§ TASK TO COMPLETE
Leaving out the images, repeat all the lines below exactly.

§ EXERCISE INPUT
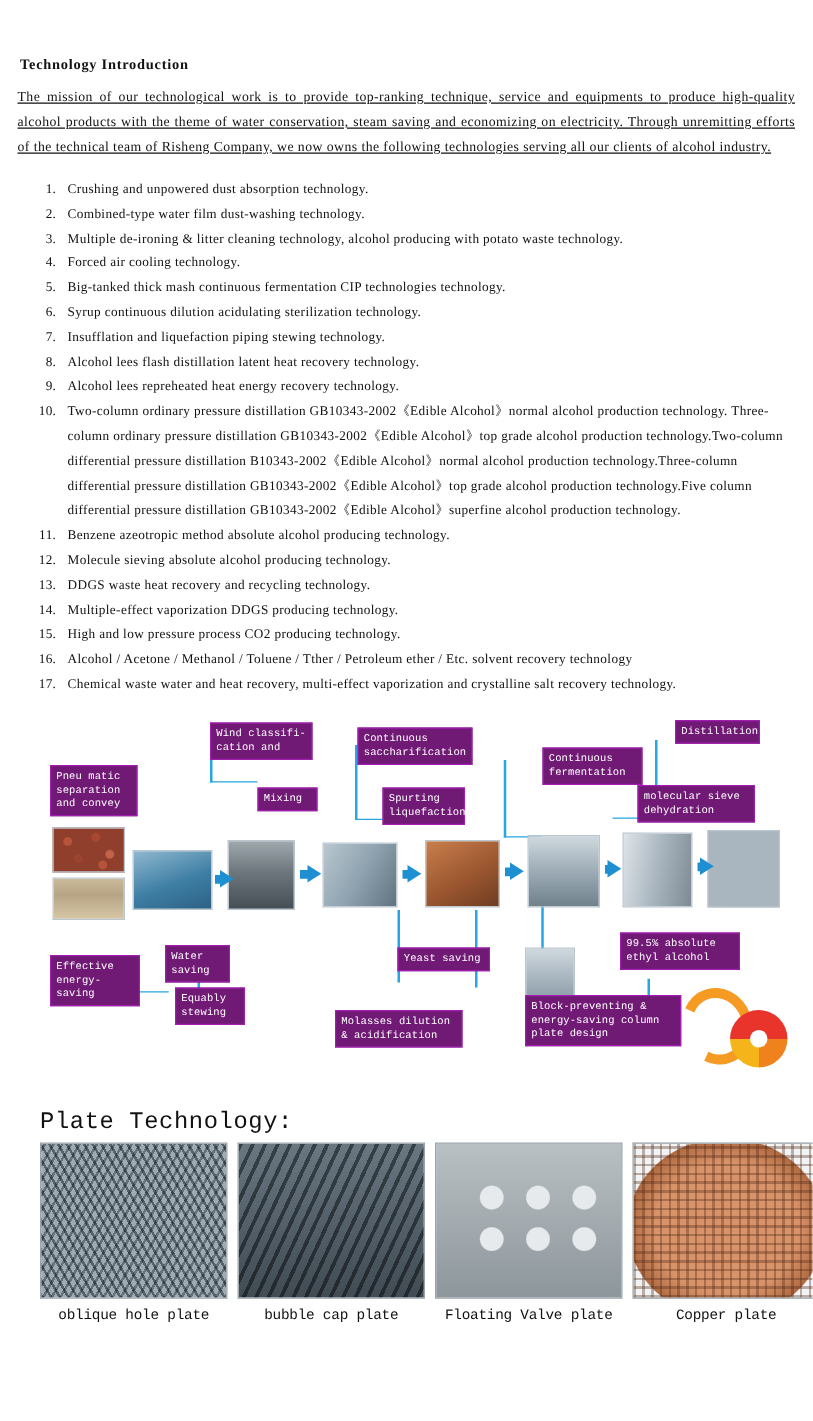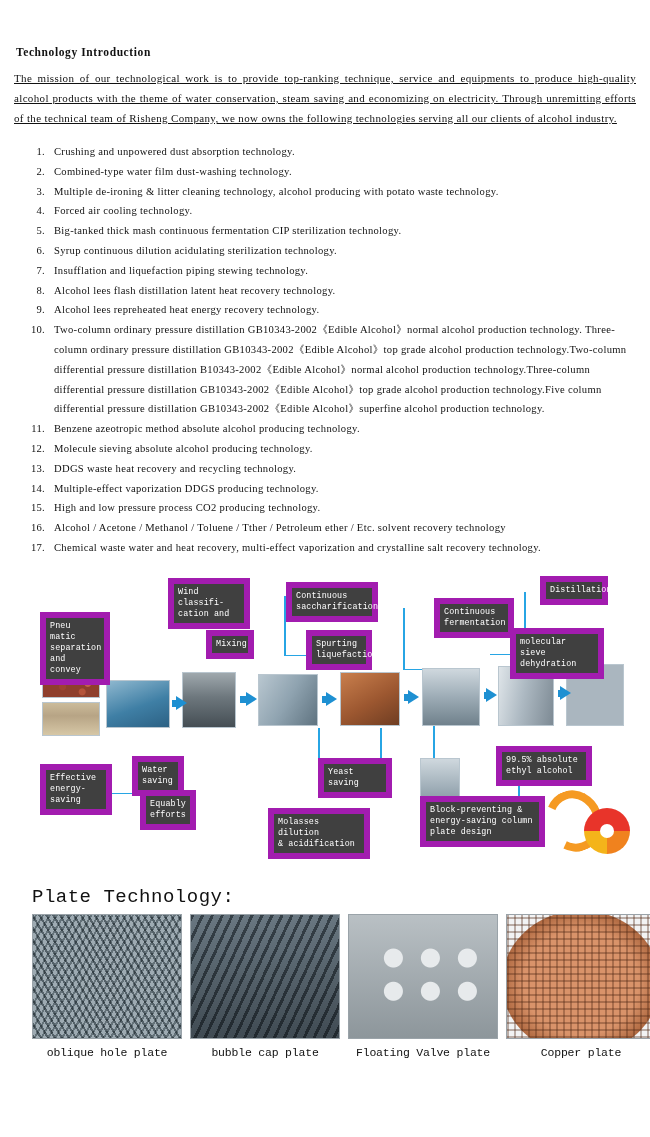--- a/index.html
+++ b/index.html
@@ -238,7 +238,7 @@
     <li><span class="li-block">Combined-type water film dust-washing technology.</span></li>
     <li><span class="li-block">Multiple de-ironing &amp; litter cleaning technology, alcohol producing with potato waste technology.</span></li>
     <li><span class="li-block">Forced air cooling technology.</span></li>
-    <li><span class="li-block">Big-tanked thick mash continuous fermentation CIP sterilization technology.</span></li>
+    <li><span class="li-block">Big-tanked thick mash continuous fermentation CIP technologies technology.</span></li>
     <li><span class="li-block">Syrup continuous dilution acidulating sterilization technology.</span></li>
     <li><span class="li-block">Insufflation and liquefaction piping stewing technology.</span></li>
     <li><span class="li-block">Alcohol lees flash distillation latent heat recovery technology.</span></li>

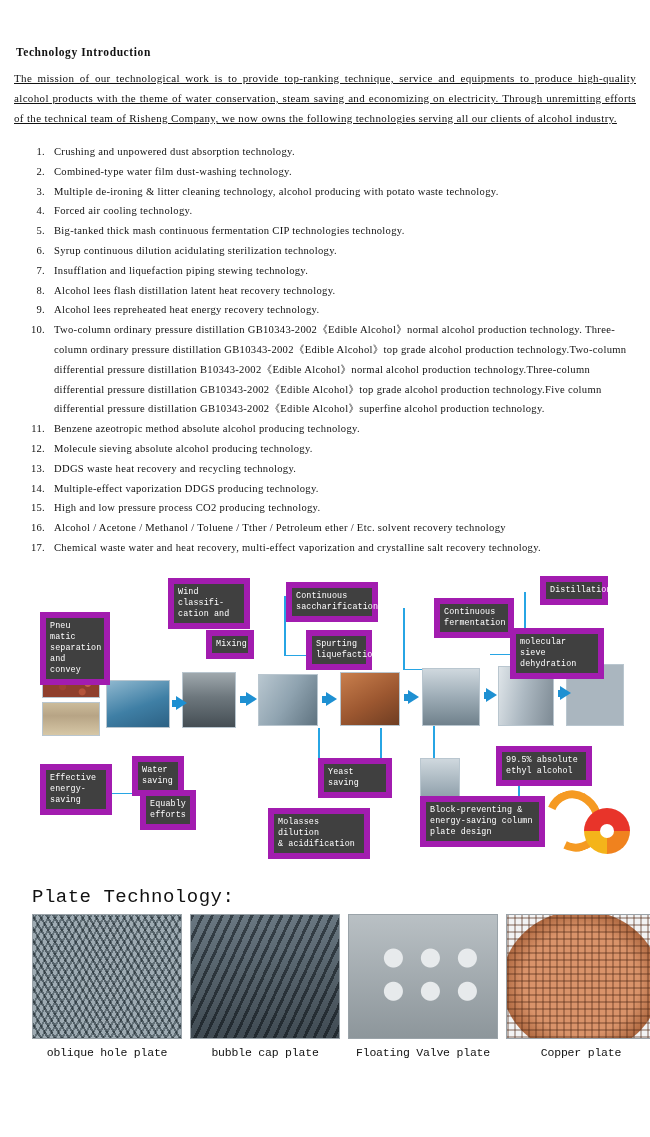--- a/index.html
+++ b/index.html
@@ -64,7 +64,7 @@
   }
   .lbl {
     position: absolute;
-    background: #404040;
+    background: #701a75;
     color: #ffffff;
     font-family: "Liberation Mono", monospace;
     font-size: 8.4px;
@@ -72,7 +72,7 @@
     letter-spacing: 0.1px;
     padding: 3px 4px;
     box-sizing: border-box;
-    border: 6px solid #a21caf;
+    border: 1px solid #a21caf;
     white-space: pre-line;
   }
   .ph {

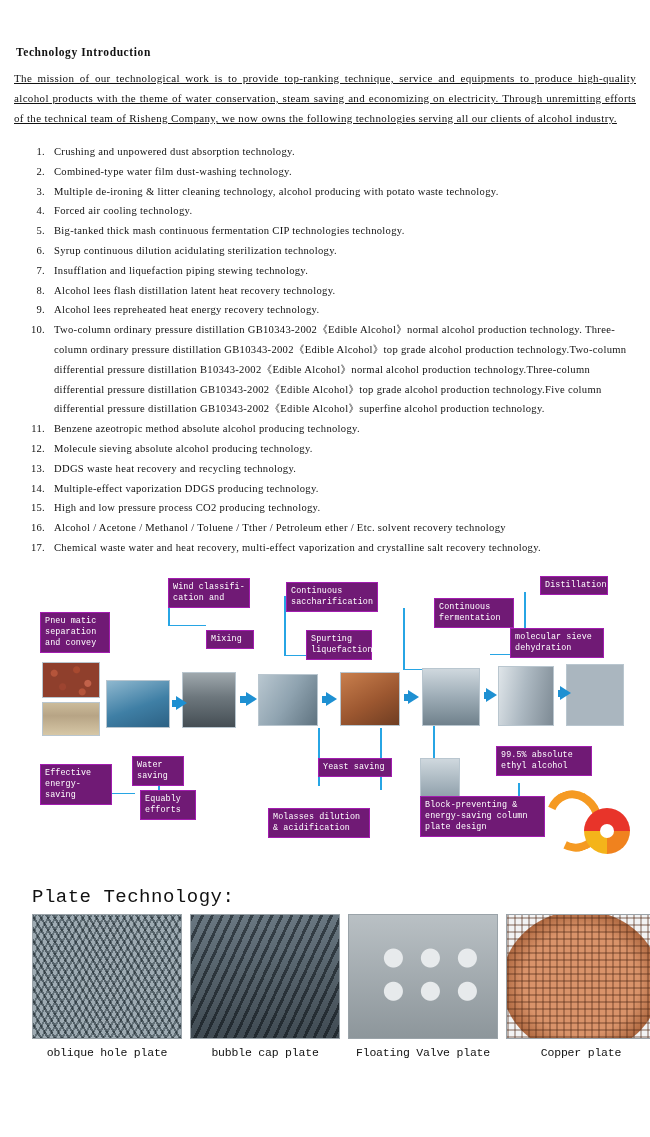--- a/index.html
+++ b/index.html
@@ -319,7 +319,7 @@
     <div class="lbl" style="left:22px; top:196px; width:72px;">Effective
 energy-saving</div>
     <div class="lbl" style="left:122px; top:222px; width:56px;">Equably
-efforts</div>
+stewing</div>
     <div class="lbl" style="left:300px; top:190px; width:74px;">Yeast saving</div>
     <div class="lbl" style="left:250px; top:240px; width:102px;">Molasses dilution
 &amp; acidification</div>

§ YOUR SOLUTION
--- a/index.html
+++ b/index.html
@@ -238,7 +238,7 @@
     <li><span class="li-block">Combined-type water film dust-washing technology.</span></li>
     <li><span class="li-block">Multiple de-ironing &amp; litter cleaning technology, alcohol producing with potato waste technology.</span></li>
     <li><span class="li-block">Forced air cooling technology.</span></li>
-    <li><span class="li-block">Big-tanked thick mash continuous fermentation CIP sterilization technology.</span></li>
+    <li><span class="li-block">Big-tanked thick mash continuous fermentation CIP technologies technology.</span></li>
     <li><span class="li-block">Syrup continuous dilution acidulating sterilization technology.</span></li>
     <li><span class="li-block">Insufflation and liquefaction piping stewing technology.</span></li>
     <li><span class="li-block">Alcohol lees flash distillation latent heat recovery technology.</span></li>

--- a/index.html
+++ b/index.html
@@ -64,7 +64,7 @@
   }
   .lbl {
     position: absolute;
-    background: #404040;
+    background: #701a75;
     color: #ffffff;
     font-family: "Liberation Mono", monospace;
     font-size: 8.4px;
@@ -72,7 +72,7 @@
     letter-spacing: 0.1px;
     padding: 3px 4px;
     box-sizing: border-box;
-    border: 6px solid #a21caf;
+    border: 1px solid #a21caf;
     white-space: pre-line;
   }
   .ph {

--- a/index.html
+++ b/index.html
@@ -319,7 +319,7 @@
     <div class="lbl" style="left:22px; top:196px; width:72px;">Effective
 energy-saving</div>
     <div class="lbl" style="left:122px; top:222px; width:56px;">Equably
-efforts</div>
+stewing</div>
     <div class="lbl" style="left:300px; top:190px; width:74px;">Yeast saving</div>
     <div class="lbl" style="left:250px; top:240px; width:102px;">Molasses dilution
 &amp; acidification</div>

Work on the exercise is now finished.